Thursday, December 05, 2013

The Brattle's Centennial Celebrations: The Blue Dahlia; The Glass Key; It's a Mad, Mad, Mad, Mad World; and Raiders of the Lost Ark

I would have seen one or two more, but White Christmas didn't draw me in for the Danny Kaye double feature quite the way The Court Jester would have. Although, maybe I'm mis-remembering, but hasn't the Brattle had to cancel The Court Jester before because it couldn't get a print (or, now, a DCP)? Maybe I just missed it last time, but if not... C'mon, Paramount, what's wrong with you?

Kaye probably deserved a series of his own, but the others included in the tribute - Blue Dahlia & Glass Key star Alan Ladd, Mad, Mad, Mad, Mad World director Stanley Kramer, and Raiders cinematographer Douglas Slocombe - could probably say that too. At the very least, we got to see some pretty nice copies of some good movies. The Ladd ones were on crisp black-and-white 35mm, It's a Mad, Mad, Mad, Mad World was a good DCP, and I think Raiders was 35mm - it was advertised as such about half the time, but I never saw any of the telltale signs, like reel changes and the like.

My preferred theory for that is that the guys at the Brattle have show Raiders enough times that they don't actually need any prompting for when to do the changeovers. And, hey, they didn't correct Nick Frost when he tweeted that he'd just seen the movie in 35mm at the Brattle, apparently at the same show I went to.

The Blue Dahlia

* * * ¼ (out of four)
Seen 27 November 2013 at the Brattle Theatre (Centennial Celebrations, 35mm)

There are a lot of names that can lead a person to check out The Blue Dahlia: while it was recently screened at the Brattle as part of a tribute to Alan Ladd, it's also a highlight for Veronica Lake and character actor William Bendix. Oh, and it's written by Raymond Chandler. That may not quite be a dream team, but director George Marshall certainly gets an enjoyable film noir out of it.

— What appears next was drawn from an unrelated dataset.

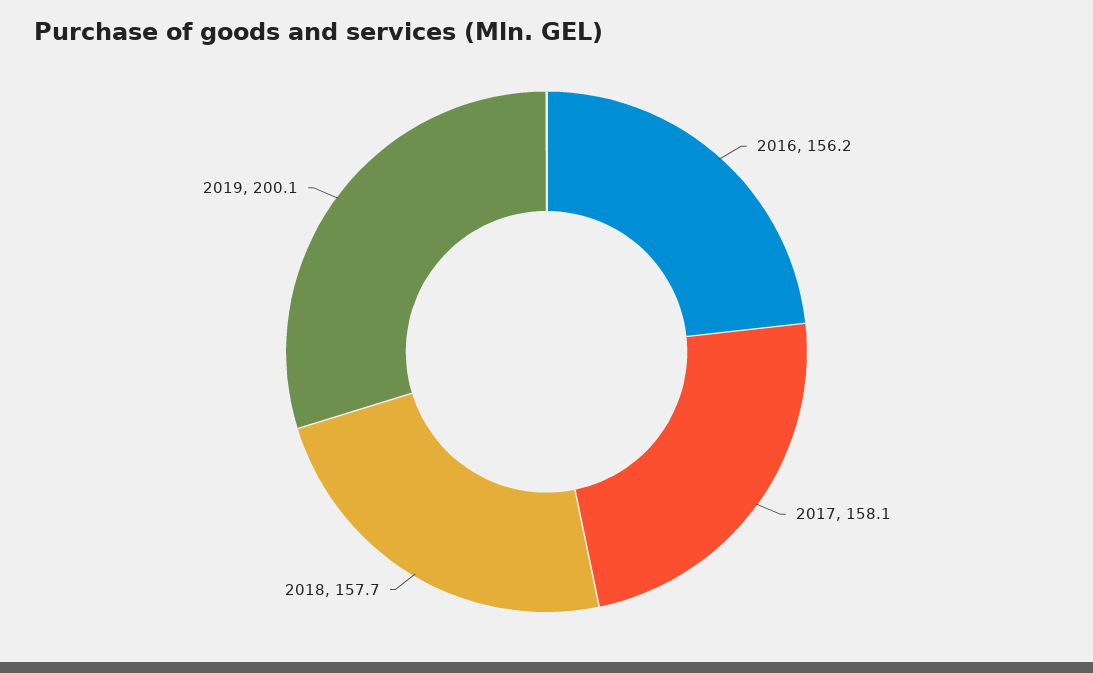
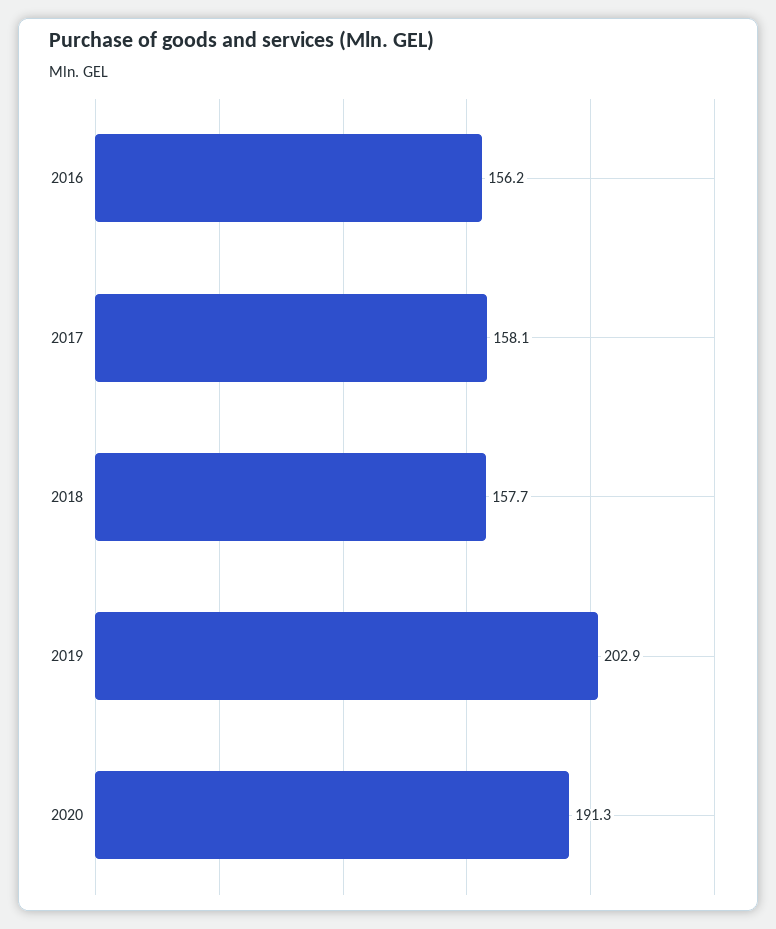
2019: 200.1 -> 202.9
2020: none -> 191.3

Johnny Morrison (Ladd), Buzz Wanchek (Bendix), and George Copeland (Hugh Beaumont) are returning home to Los Angeles from the war in the Pacific, honorably discharged; while George and the addled Buzz are looking for an apartment, Johnny aims to reunite with his wife Helen (Doris Dowling). Maybe he shouldn't have surprised her; he finds a party in full swing, with the guests including apparent lover Eddie Harwood (Howard Da Silva). He stomps out and starts hitchhiking to nowhere, coincidentally picked up by Eddie's spurned wife Joyce (Lake). The stink Johnny kicked up on the way out looks awful bad when Helen is found dead the next morning.

Writer Raymond Chandler is best known for his Philip Marlowe stories, most famously adapted to film with Humphrey Bogart playing the detective in The Big Sleep. That story is famously convoluted, and Chandler's plot for this movie is similar to it and his other novels, with sudden zigzags somehow adding up to a mystery story that may not quite be the fair-play puzzle of an Agatha Christie, but which reaches an end all the more satisfying because we like the put-upon hero. Johnny Morrison isn't really the Marlowe type, which is sort of a pity - there are few greater joys than reading the words Chandler puts in Marlowe's mouth - but there's honor to him, and even if the patter isn't as snappy as in Chandler's most famous works, there are still some great exchanges between the characters, Johnny and Joyce especially.

Full review at EFC.

The Glass Key

* * ¾ (out of four)
Seen 27 November 2013 at the Brattle Theatre (Centennial Celebrations, 35mm)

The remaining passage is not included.